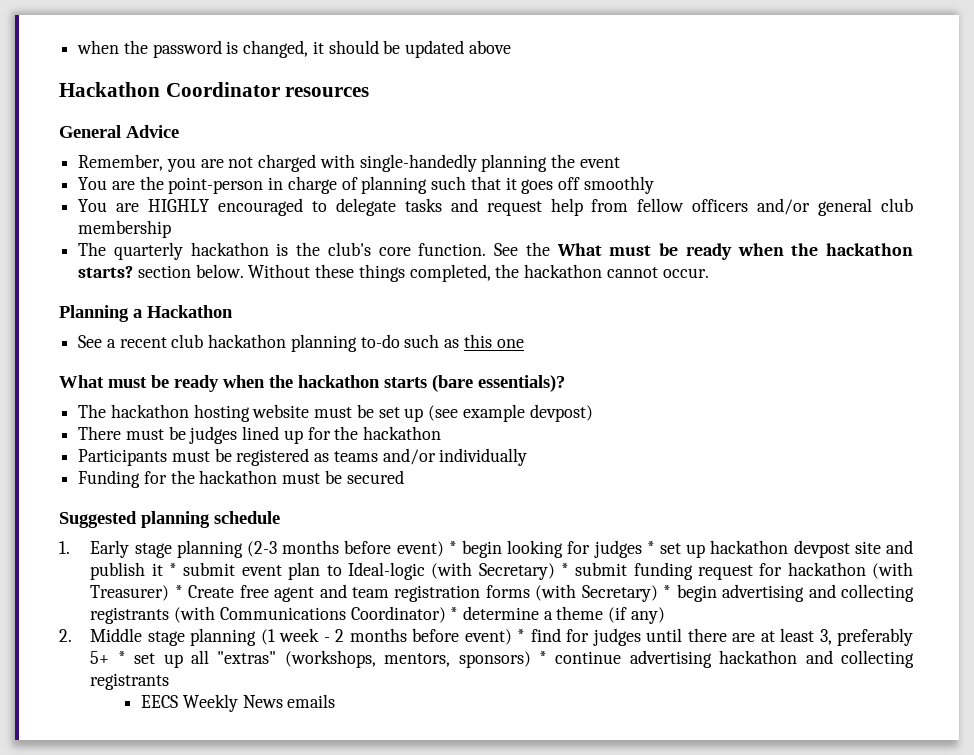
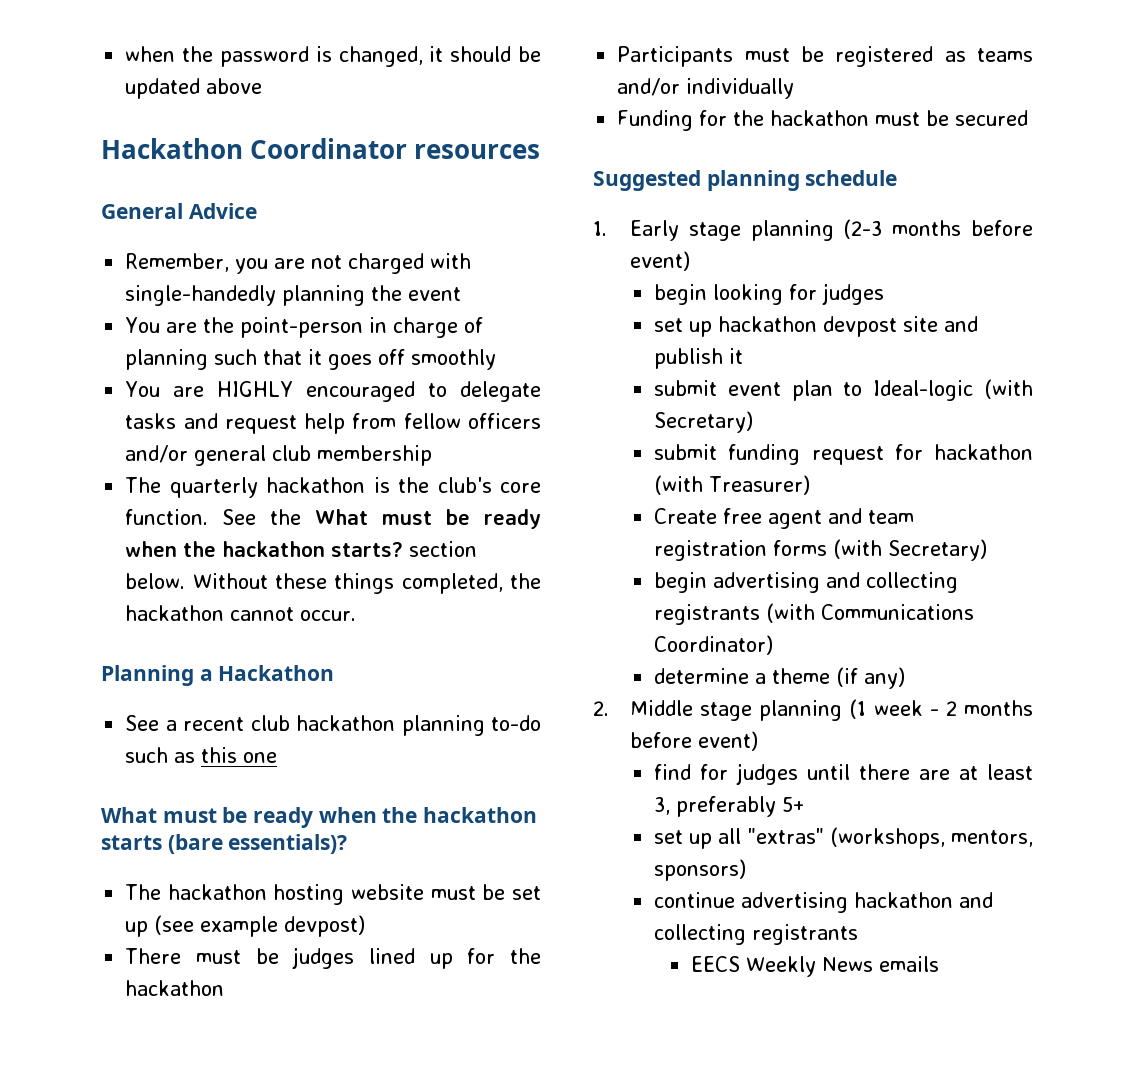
- 1. Early stage planning (2-3 months before event) * begin looking for judges * set up hackathon devpost site and publish it * submit event plan to Ideal-logic (with Secretary) * submit funding request for hackathon (with Treasurer) * Create free agent and team registration forms (with Secretary) * begin advertising and collecting registrants (with Communications Coordinator) * determine a theme (if any)
+ 1. Early stage planning (2-3 months before event)
+ begin looking for judges
+ set up hackathon devpost site and publish it
+ submit event plan to Ideal-logic (with Secretary)
+ submit funding request for hackathon (with Treasurer)
+ Create free agent and team registration forms (with Secretary)
+ begin advertising and collecting registrants (with Communications Coordinator)
+ determine a theme (if any)
- 2. Middle stage planning (1 week - 2 months before event) * find for judges until there are at least 3, preferably 5+ * set up all "extras" (workshops, mentors, sponsors) * continue advertising hackathon and collecting registrants
+ 2. Middle stage planning (1 week - 2 months before event)
+ find for judges until there are at least 3, preferably 5+
+ set up all "extras" (workshops, mentors, sponsors)
+ continue advertising hackathon and collecting registrants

::::

EXERCISE DIRECTIONS >>
Copy each line of the material where "submit" is found.

SOLUTION FOR THIS EXERCISE >>
- 1. Early stage planning (2-3 months before event) * begin looking for judges * set up hackathon devpost site and publish it * submit event plan to Ideal-logic (with Secretary) * submit funding request for hackathon (with Treasurer) * Create free agent and team registration forms (with Secretary) * begin advertising and collecting registrants (with Communications Coordinator) * determine a theme (if any)
+ submit event plan to Ideal-logic (with Secretary)
+ submit funding request for hackathon (with Treasurer)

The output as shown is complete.